Shit. Why now? “What difference does it make? He’s gone and you don’t need to worry about him.”

“It makes a difference to me. Why won’t you talk about him?”

She braked at a light and turned to him as the electric guitar squealed to a stop and the radio announcer came on. “There’s nothing to talk about, Grey,” she said. “I’m sorry you don’t have a dad, but we’re fine on our own. None of that matters. The past is past. Let’s focus on today. Are you ready for this game? Who are you playing tonight? Oh, and we need to talk about this weekend.”

“I don’t care about the game,” Grey said. “I want to know about my dad. Did I do something to make him leave? Did you?”

“Grey.” The knot in her stomach tightened. “It’s nothing like that. He left, but not because you did anything wrong. He just didn’t deserve you.”

“So he left because of you.”

“Yes,” she said. The light changed, so she accelerated through the intersection. “He left because of me.”

Grey turned from her, fuming. She clenched the steering wheel, hating the sick feeling in her gut, hating having her son mad at her, hating that she couldn’t give him normal, hating that he missed his dad. Hadn’t they been fine?

She provided adequately for them. Their house needed fixing up, but she gave Grey lots of attention. Why wasn’t that enough? Did it matter so much that he didn’t have a father?

* * *

ON MONDAY MORNING The Coffee Stop regulars lounged about as Lucas emerged from the back to fill his own mug. Ken talked quietly with an older gentleman at the end of the counter. Lucas stretched as he surveyed the seating area.

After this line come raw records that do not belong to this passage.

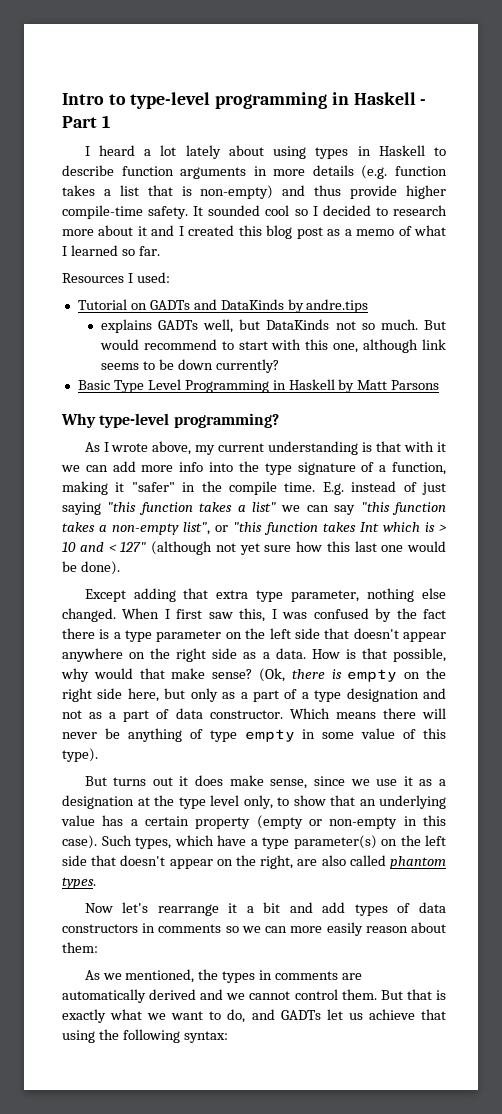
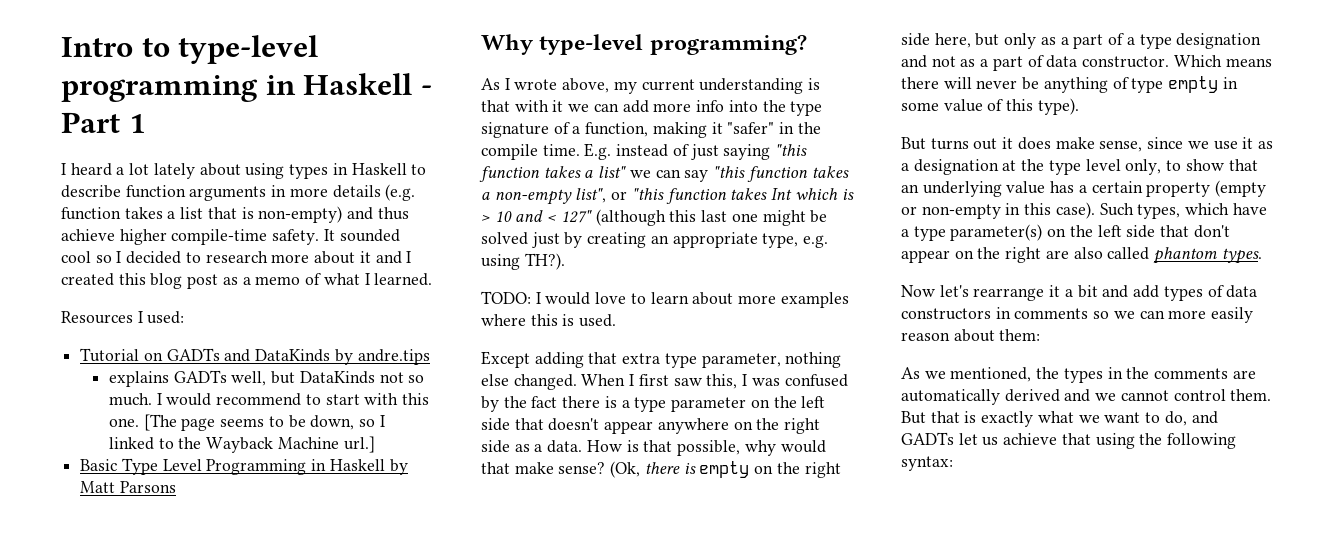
[350,185,398,199] provide -> [61,229,115,241] achieve
[70,245,160,256] learned so far. -> [374,273,433,286] learned.
[424,320,446,330] But -> [156,393,162,405] I
[333,339,446,353] [100,359,279,373] one, although link seems to be down currently? -> [108,414,385,431] [108,436,375,453] one. [The page seems to be down, so I linked to the Wayback Machine url.]
[215,541,446,555] [62,561,120,575] not yet sure how this last one would be done). -> [669,210,828,226] [481,232,829,248] [481,253,565,270] [481,291,849,308] [481,314,617,327] this last one might be solved just by creating an appropriate type, e.g. using TH?). // TODO: I would love to learn about more examples where this is used.
[120,855,166,866] doesn't -> [1193,225,1230,238] don't
[260,855,294,869] right, -> [1005,247,1042,263] right
(273, 975) none -> [1126,367,1150,379] the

The sweet old couple, who’d talked him into expanding his tea assortment, sat focused on the cribbage board they’d donated to the growing stock of board games he kept under one of the big oak coffee tables. Whatever it took to keep people lingering and buying more coffee and the occasional panini was fine with Lucas. Comb-over guy slouched in the corner of the long leather sofa, his feet propped on the other table, his bony fingers curled around his pencil as he scribbled in the daily crossword.

The customer of most interest, as always, was the woman by the window, staring vacantly out, laptop keyboard silent—Grey’s mom. The boy’s bright smile flashed through Lucas’s mind and he shook his head.